=== Work task ===
Look in the data below for the line that has "- ¿La organización tiene un proceso para comunicar", then print exactly every line from there through the line that has "de mejora continua", leaving pictures out.

[[ Excerpted records, beginning ]]

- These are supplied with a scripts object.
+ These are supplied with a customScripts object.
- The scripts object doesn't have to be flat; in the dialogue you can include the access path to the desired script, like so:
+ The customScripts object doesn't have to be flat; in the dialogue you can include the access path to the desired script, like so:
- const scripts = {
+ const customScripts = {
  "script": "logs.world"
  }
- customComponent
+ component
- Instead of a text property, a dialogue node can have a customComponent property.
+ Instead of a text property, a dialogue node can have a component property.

[[ Excerpted records, end ]]
[[ Excerpted records, beginning ]]

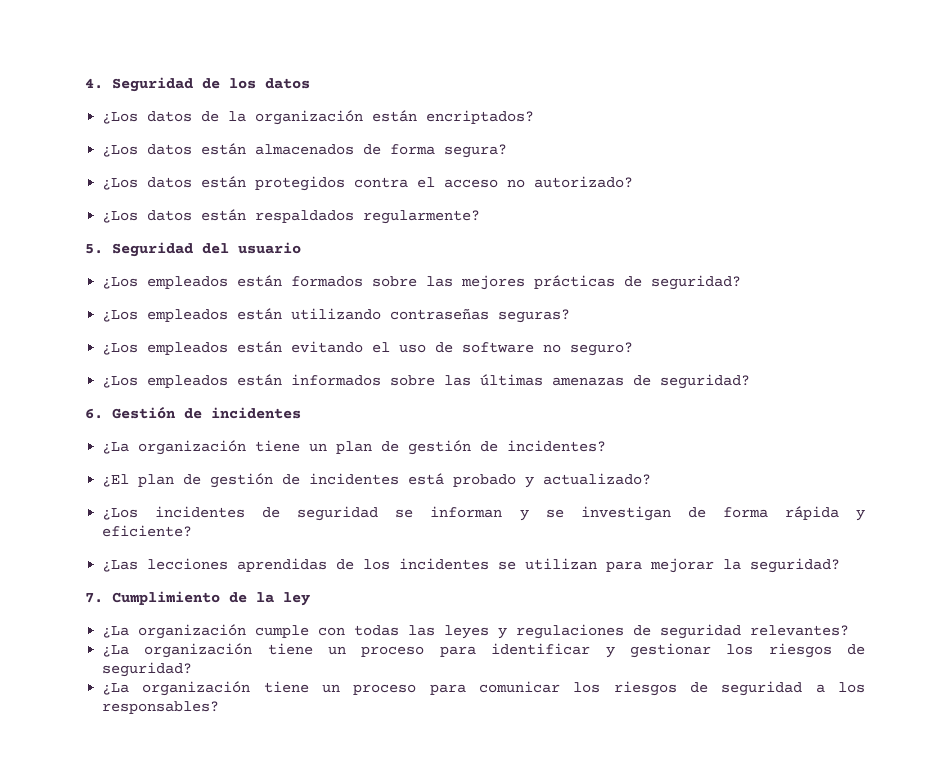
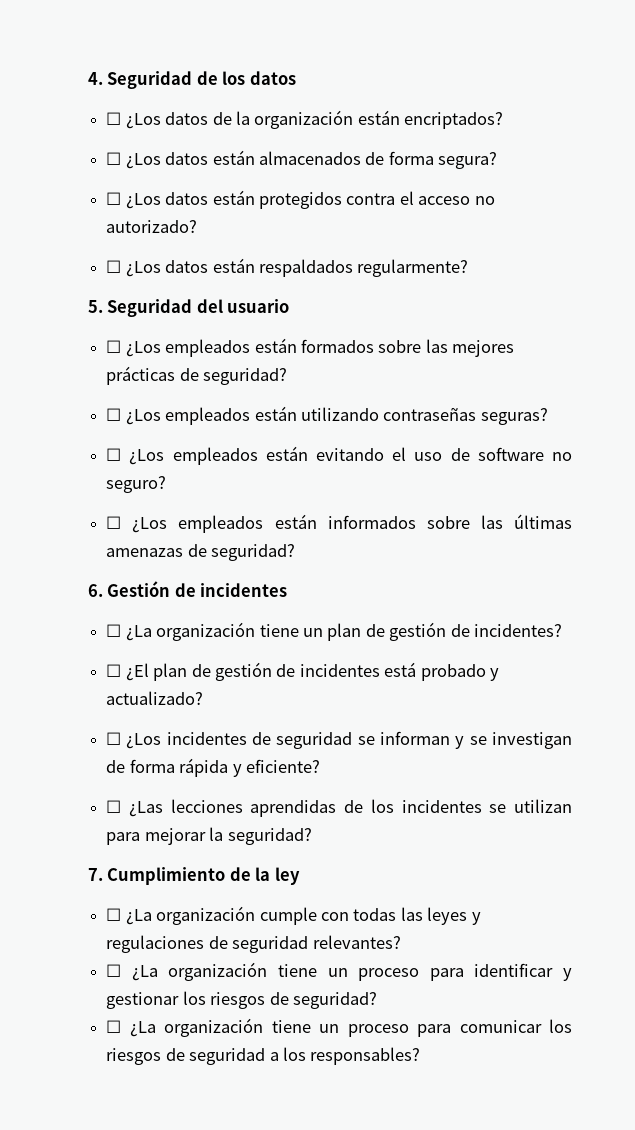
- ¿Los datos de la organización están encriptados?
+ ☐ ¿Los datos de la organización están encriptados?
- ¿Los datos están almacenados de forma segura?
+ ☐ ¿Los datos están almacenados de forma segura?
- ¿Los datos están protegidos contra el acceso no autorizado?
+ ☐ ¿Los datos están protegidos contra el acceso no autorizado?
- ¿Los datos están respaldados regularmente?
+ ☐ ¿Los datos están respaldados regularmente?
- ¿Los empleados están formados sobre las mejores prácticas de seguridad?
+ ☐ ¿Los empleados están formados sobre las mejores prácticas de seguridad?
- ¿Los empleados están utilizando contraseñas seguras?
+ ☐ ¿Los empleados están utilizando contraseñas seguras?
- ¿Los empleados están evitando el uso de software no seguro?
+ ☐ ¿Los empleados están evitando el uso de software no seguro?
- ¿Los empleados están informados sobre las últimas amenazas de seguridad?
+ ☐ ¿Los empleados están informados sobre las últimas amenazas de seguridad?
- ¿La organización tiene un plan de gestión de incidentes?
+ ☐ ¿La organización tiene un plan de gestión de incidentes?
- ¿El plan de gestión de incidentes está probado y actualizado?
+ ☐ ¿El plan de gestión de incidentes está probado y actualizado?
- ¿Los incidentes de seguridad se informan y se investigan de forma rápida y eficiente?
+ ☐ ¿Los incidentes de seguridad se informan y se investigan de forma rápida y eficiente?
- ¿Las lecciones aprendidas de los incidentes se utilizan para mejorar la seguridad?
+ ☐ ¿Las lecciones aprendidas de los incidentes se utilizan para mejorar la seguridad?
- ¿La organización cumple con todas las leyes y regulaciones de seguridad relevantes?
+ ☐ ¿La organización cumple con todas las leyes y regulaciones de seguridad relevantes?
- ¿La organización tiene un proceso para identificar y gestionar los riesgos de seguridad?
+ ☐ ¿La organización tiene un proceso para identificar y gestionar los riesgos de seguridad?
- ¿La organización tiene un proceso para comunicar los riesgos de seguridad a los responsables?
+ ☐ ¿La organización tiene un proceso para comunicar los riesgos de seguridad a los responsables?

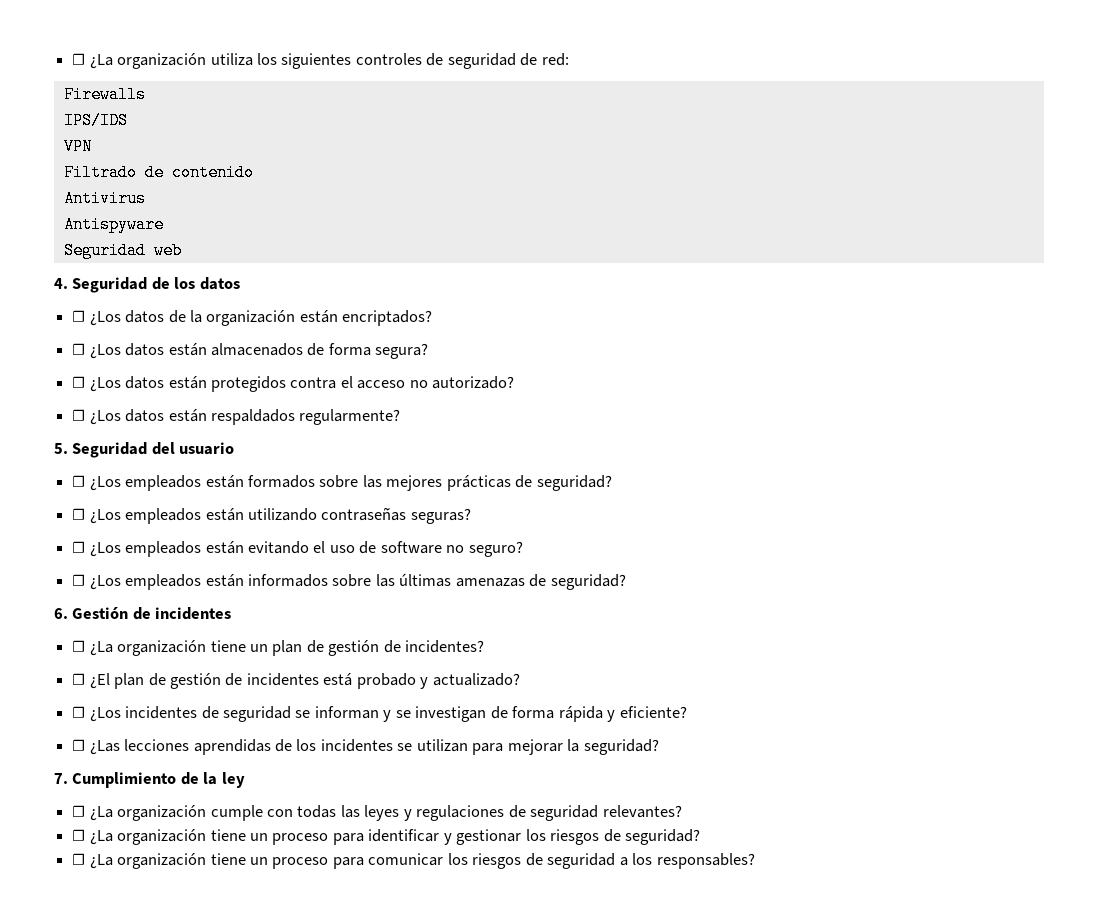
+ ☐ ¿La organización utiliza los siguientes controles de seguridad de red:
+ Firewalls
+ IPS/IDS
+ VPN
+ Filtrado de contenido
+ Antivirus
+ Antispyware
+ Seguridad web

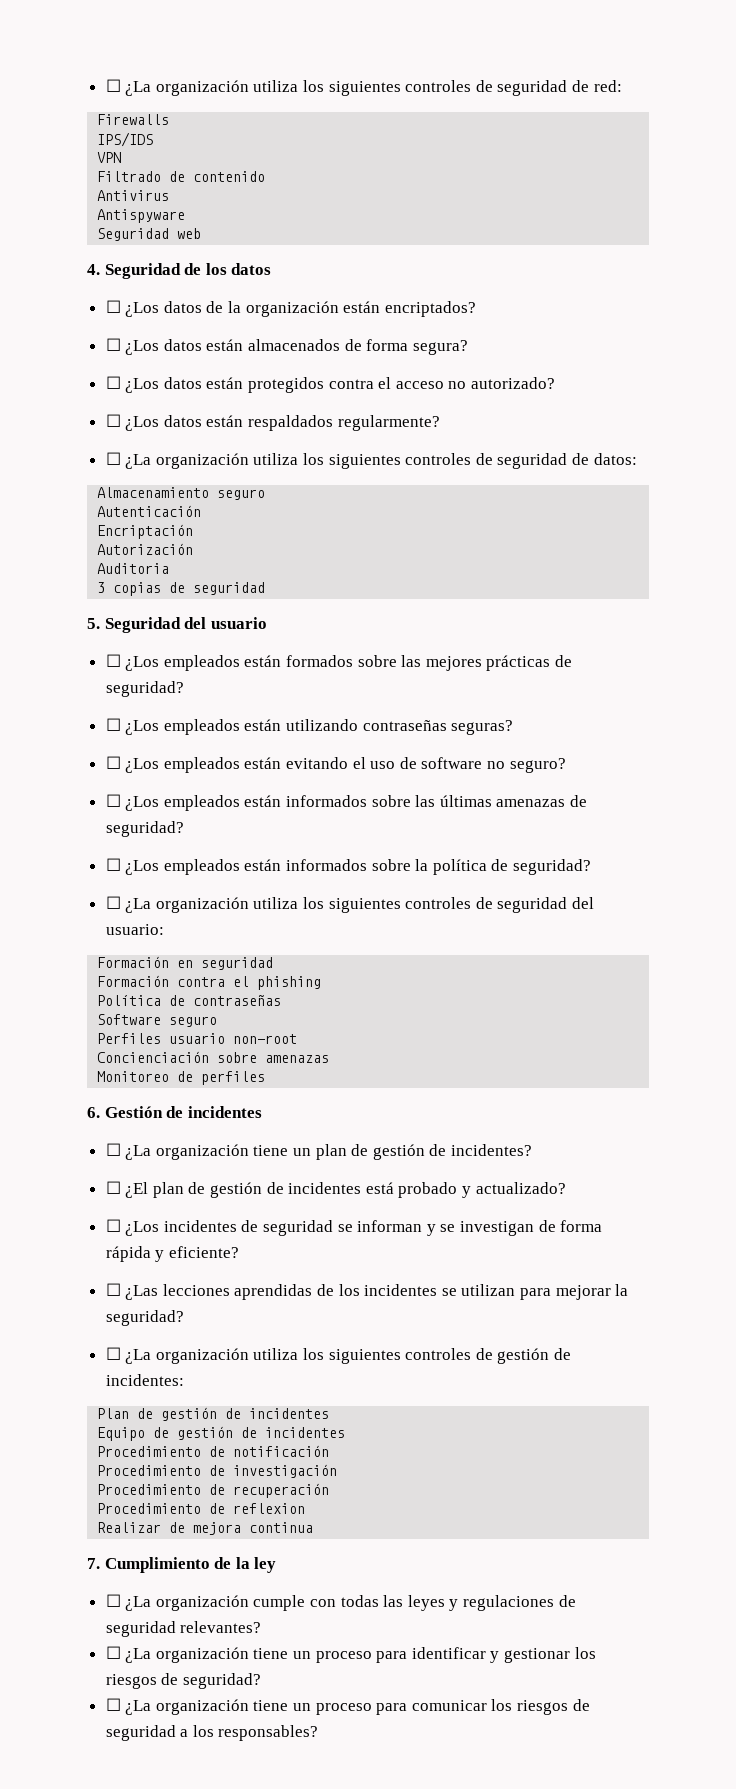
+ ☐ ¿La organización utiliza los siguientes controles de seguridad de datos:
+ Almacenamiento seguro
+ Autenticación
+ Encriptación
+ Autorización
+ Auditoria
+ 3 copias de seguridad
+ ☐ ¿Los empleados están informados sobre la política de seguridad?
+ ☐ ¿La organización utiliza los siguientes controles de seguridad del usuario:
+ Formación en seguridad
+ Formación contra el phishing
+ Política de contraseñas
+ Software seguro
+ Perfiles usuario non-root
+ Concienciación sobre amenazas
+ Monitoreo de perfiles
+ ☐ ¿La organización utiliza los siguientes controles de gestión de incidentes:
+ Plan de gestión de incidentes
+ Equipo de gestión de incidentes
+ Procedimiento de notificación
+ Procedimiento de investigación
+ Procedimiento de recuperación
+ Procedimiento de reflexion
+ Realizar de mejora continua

[[ Excerpted records, end ]]

=== Task result ===
- ¿La organización tiene un proceso para comunicar los riesgos de seguridad a los responsables?
+ ☐ ¿La organización tiene un proceso para comunicar los riesgos de seguridad a los responsables?

+ ☐ ¿La organización utiliza los siguientes controles de seguridad de red:
+ Firewalls
+ IPS/IDS
+ VPN
+ Filtrado de contenido
+ Antivirus
+ Antispyware
+ Seguridad web

+ ☐ ¿La organización utiliza los siguientes controles de seguridad de datos:
+ Almacenamiento seguro
+ Autenticación
+ Encriptación
+ Autorización
+ Auditoria
+ 3 copias de seguridad
+ ☐ ¿Los empleados están informados sobre la política de seguridad?
+ ☐ ¿La organización utiliza los siguientes controles de seguridad del usuario:
+ Formación en seguridad
+ Formación contra el phishing
+ Política de contraseñas
+ Software seguro
+ Perfiles usuario non-root
+ Concienciación sobre amenazas
+ Monitoreo de perfiles
+ ☐ ¿La organización utiliza los siguientes controles de gestión de incidentes:
+ Plan de gestión de incidentes
+ Equipo de gestión de incidentes
+ Procedimiento de notificación
+ Procedimiento de investigación
+ Procedimiento de recuperación
+ Procedimiento de reflexion
+ Realizar de mejora continua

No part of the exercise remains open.